Diseñado por Pietro Camardella en Pininfarina, el 456 presentaba unas formas curvilíneas clásicas y, bajo el capó, un motor V12 de 5,5 litros y 440 CV. El 456, que se ofrecía con transmisiones manual de seis velocidades y automática de cuatro, era un GT en la mejor tradición: rápido, elegante y confortable.
El 456M actualizado se introdujo en 1998, y ese modelo se mantuvo hasta 2003, cuando fue sustituido por el 612 Scaglietti.
17. F50
El F40 era un modelo difícil de seguir, pero el F50 tiene ahora un gran número de seguidores por derecho propio. Sólo se fabricaron 349 unidades entre 1995 y 1997, por lo que es mucho más raro que su predecesor.
Su corazón era un motor atmosférico de 4,7 litros atornillado a la parte trasera de un tubo de fibra de carbono que producía 520 CV. Su ascendencia se remontaba a los V12 utilizados en el 333 SP y el 641 Grand Prix, y la velocidad máxima declarada era de 325 km/h.
Sin embargo, mucho mejor que los fríos y duros números era el ruido que hacía al subir de revoluciones y aullar detrás de su afortunado conductor.
18. Enzo
Ferrari se adentró en el terreno de los hipercoches con el Enzo de alta tecnología, que utilizaba desde aerodinámica activa hasta discos de freno de material compuesto.
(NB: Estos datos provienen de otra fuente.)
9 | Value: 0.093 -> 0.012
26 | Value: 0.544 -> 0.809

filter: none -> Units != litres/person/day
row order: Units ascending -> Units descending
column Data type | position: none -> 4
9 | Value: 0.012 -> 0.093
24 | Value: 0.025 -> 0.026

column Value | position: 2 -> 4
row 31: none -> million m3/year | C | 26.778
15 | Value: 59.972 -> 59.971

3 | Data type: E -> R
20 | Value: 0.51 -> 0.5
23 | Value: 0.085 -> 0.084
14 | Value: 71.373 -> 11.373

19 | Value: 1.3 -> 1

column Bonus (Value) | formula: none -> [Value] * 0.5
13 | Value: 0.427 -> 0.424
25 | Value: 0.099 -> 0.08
La silueta de Pininfarina tomaba prestados algunos rasgos estilísticos de los coches de Fórmula 1 contemporáneos, mientras que el motor F140B V12 atmosférico lanzaba una monstruosa potencia de 660 CV. El propulsor de 6 litros se movía a través de una caja de cambios de seis velocidades y podía llevar al Enzo hasta los 250 km/h.
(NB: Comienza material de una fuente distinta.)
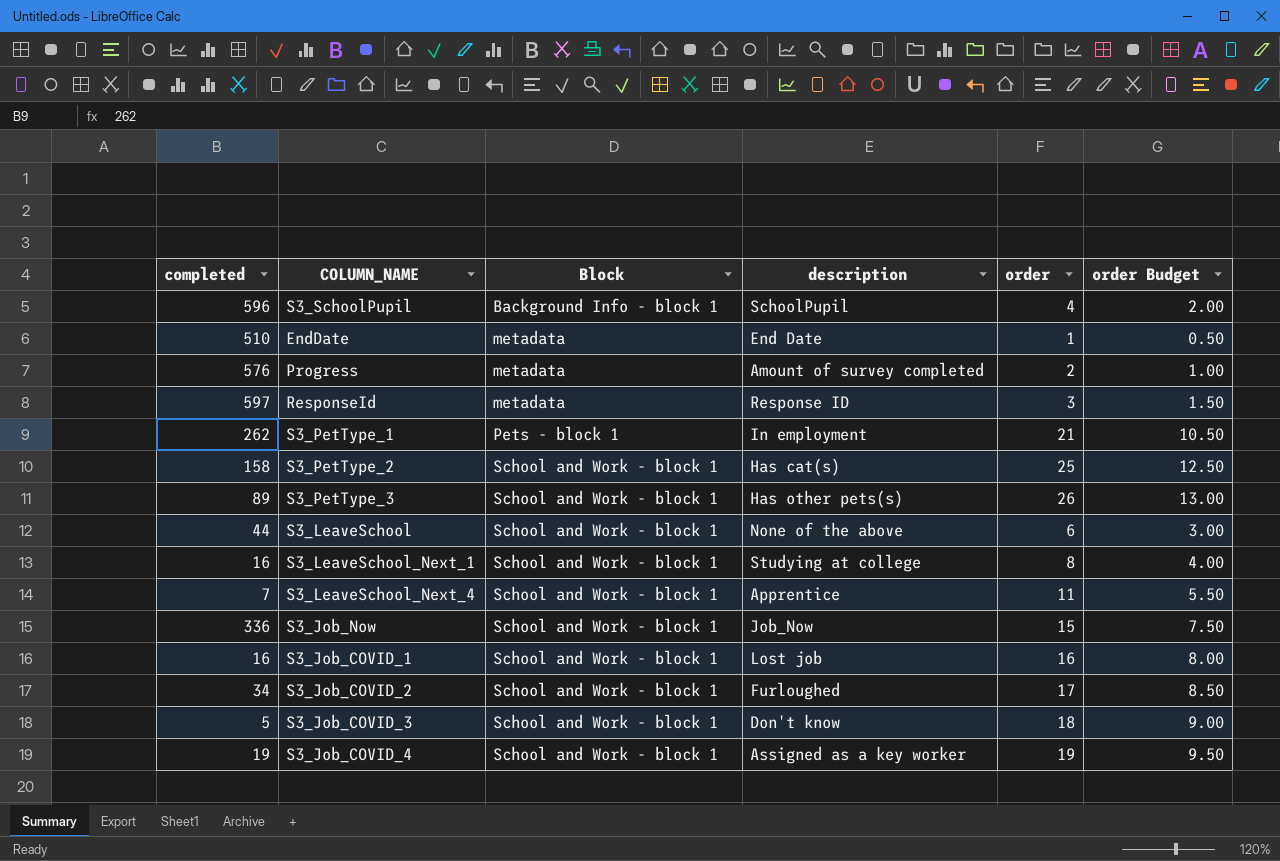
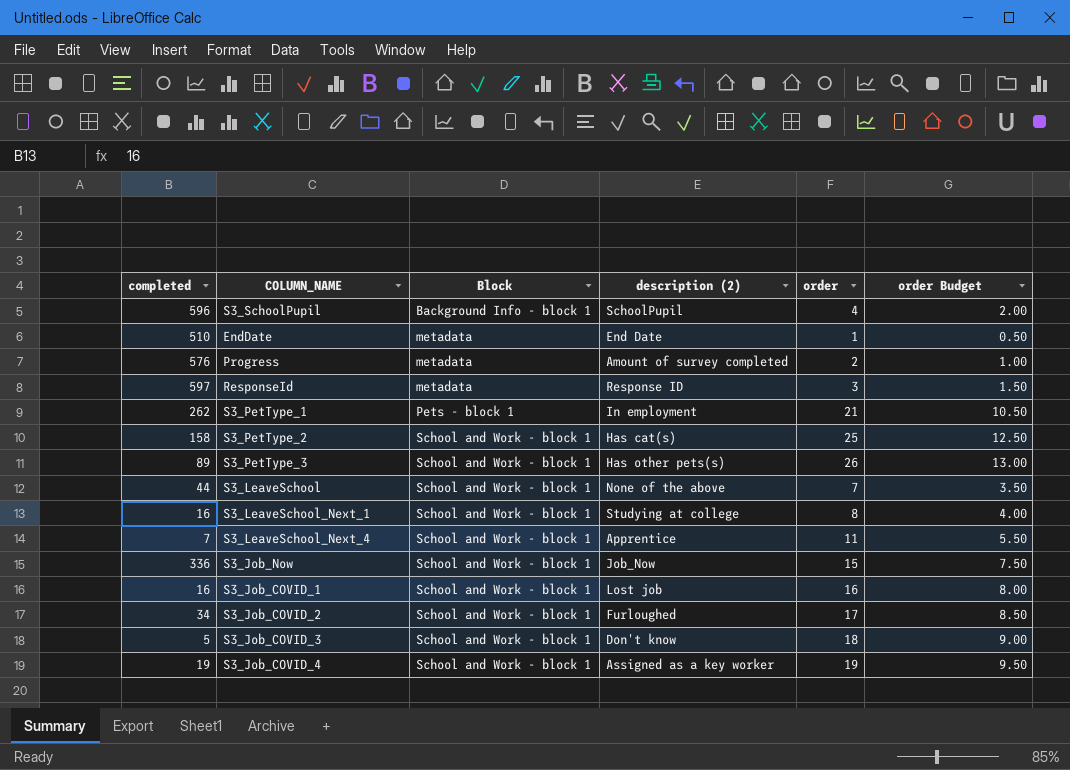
column name: description -> description (2)
S3_LeaveSchool | order: 6 -> 7
S3_LeaveSchool | order Budget: 3.00 -> 3.50

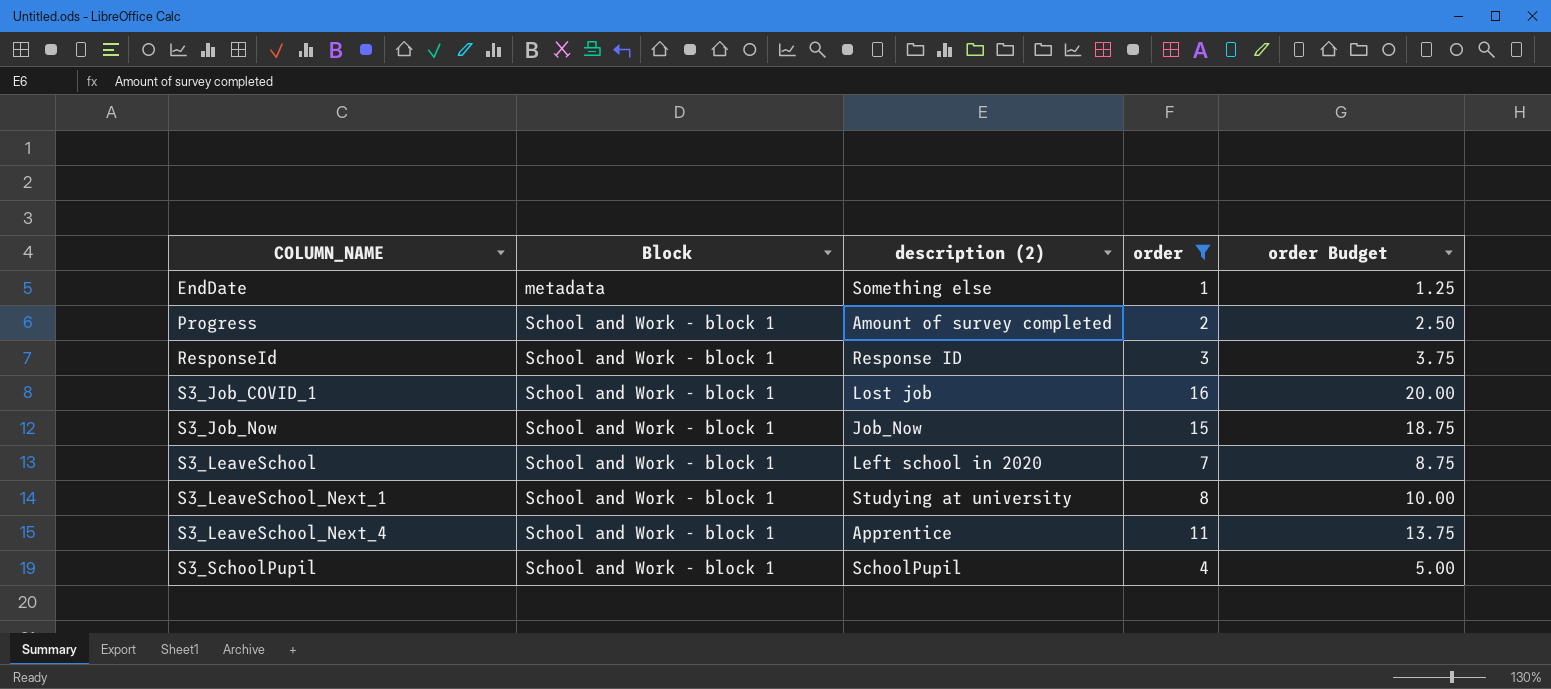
filter: none -> order <= 16
row order: Block ascending -> COLUMN_NAME ascending
column completed | position: 1 -> none
column order Budget | formula: [order] * 0.5 -> [order] * 1.25
EndDate | description (2): End Date -> Something else
Progress | Block: metadata -> School and Work - block 1
ResponseId | Block: metadata -> School and Work - block 1
S3_LeaveSchool | description (2): None of the above -> Left school in 2020
S3_LeaveSchool_Next_1 | description (2): Studying at college -> Studying at university
S3_SchoolPupil | Block: Background Info - block 1 -> School and Work - block 1

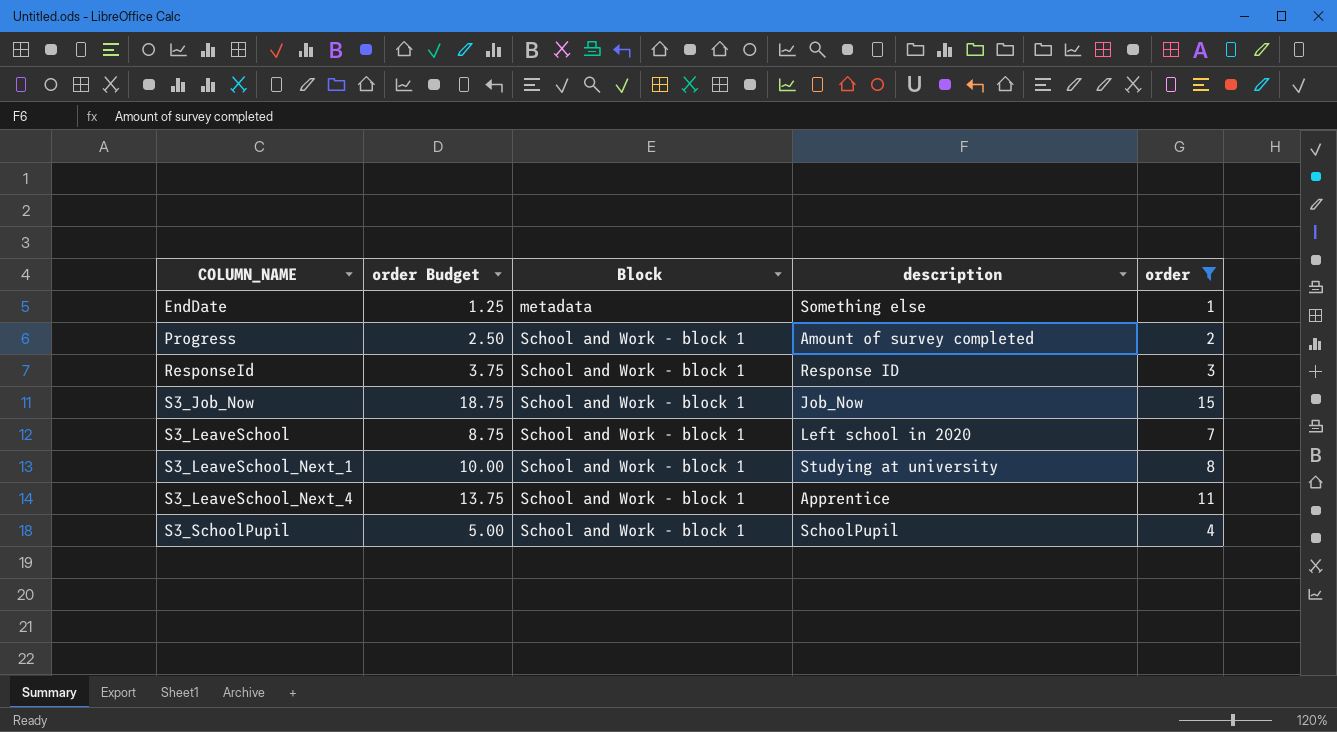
column order Budget | position: 5 -> 2
column name: description (2) -> description
row S3_Job_COVID_1: School and Work - block 1 | Lost job | 16 | 20.00 -> none

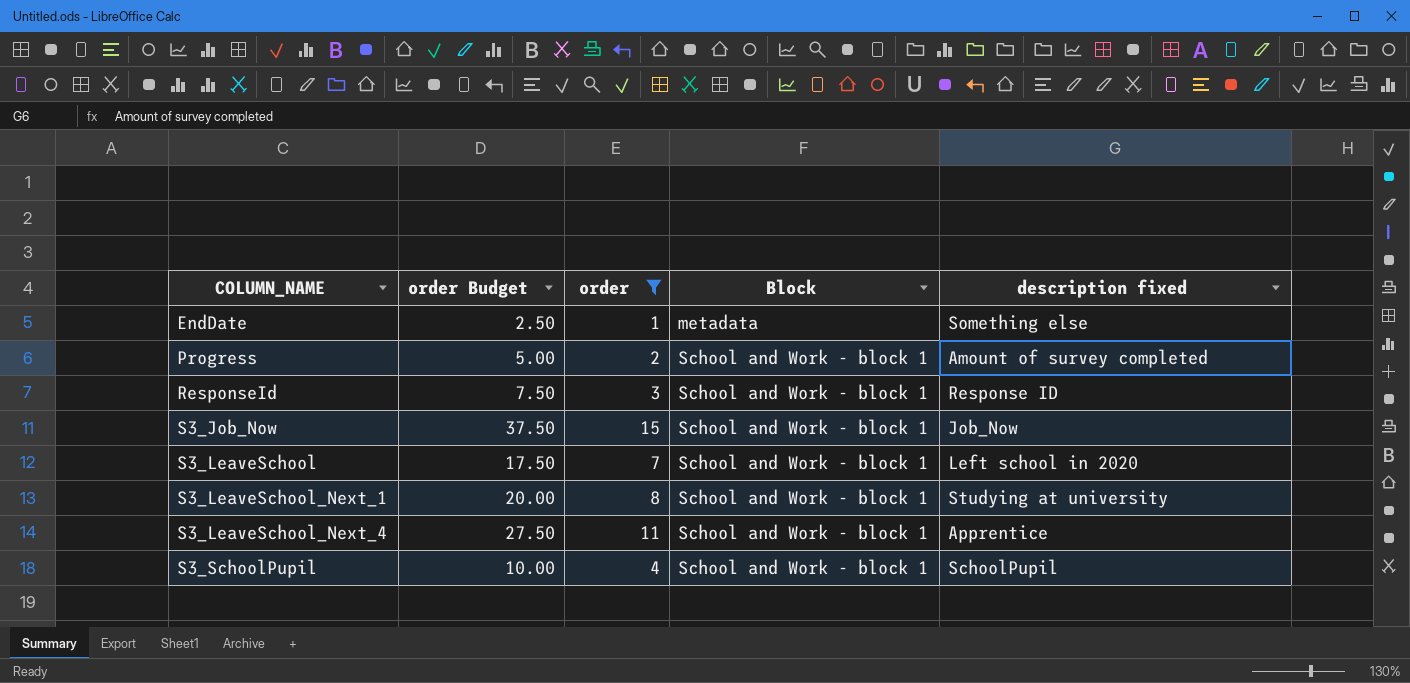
column order Budget | formula: [order] * 1.25 -> [order] * 2.5
column order | position: 5 -> 3
column name: description -> description fixed

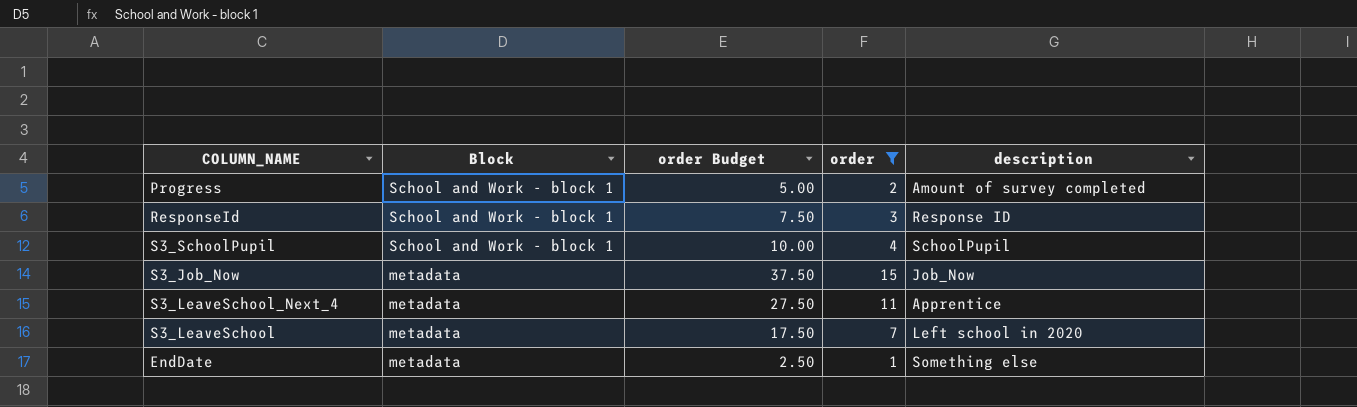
row order: COLUMN_NAME ascending -> Block descending
column Block | position: 4 -> 2
column name: description fixed -> description
row S3_LeaveSchool_Next_1: 20.00 | 8 | School and Work - block 1 | Studying at university -> none
S3_Job_Now | Block: School and Work - block 1 -> metadata
S3_LeaveSchool_Next_4 | Block: School and Work - block 1 -> metadata
S3_LeaveSchool | Block: School and Work - block 1 -> metadata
La tirada prevista de 399 unidades se agotó incluso antes de que Ferrari iniciara la producción, y sólo por invitación. Exclusivo, rápido y espectacular, el Enzo era todo lo que un hipercoche Ferrari debería ser.
19. 458
Cuando se lanzó el 458 Italia en 2009, la revista Autocar afirmó que "establecía un nuevo estándar por el que ahora se juzgan los supercoches".
Contaba con un chasis modular totalmente nuevo, considerablemente más rígido que el del F430, y su motor V8 de 4.497 cc producía 570 CV a 9.000 rpm. Como era de esperar, sus prestaciones eran inmensas: de 0 a 100 km/h en 3,4 segundos y 325 km/h a fondo.
La tecnología incluía amortiguadores ajustables en dos etapas, además del E-Diff, que funcionaba con el sistema F1-Trac para maximizar la tracción a la salida de las curvas. Como resultado, el 458 fue sólo una fracción más lento en la pista de pruebas de Ferrari en Fiorano que el hipercoche Enzo.
20. LaFerrari
El LaFerrari fue un escaparate alucinante de lo que Ferrari podía conseguir. Fue el primer híbrido completo de la compañía, con su motor V12 de combustión interna complementado por una unidad KERS. Con una potencia total de 950 CV, el sprint de 0 a 100 km/h tardaba sólo 2,6 segundos y pasaba de los 200 km/h en menos de siete segundos. ¿Velocidad máxima? 351 km/h.
El LaFerrari rebosaba tecnología -desde sus frenos carbonocerámicos hasta su diferencial electrónico de tercera generación- y cuando James May condujo uno para Top Gear, se animó a describirlo como "el mejor coche del mundo".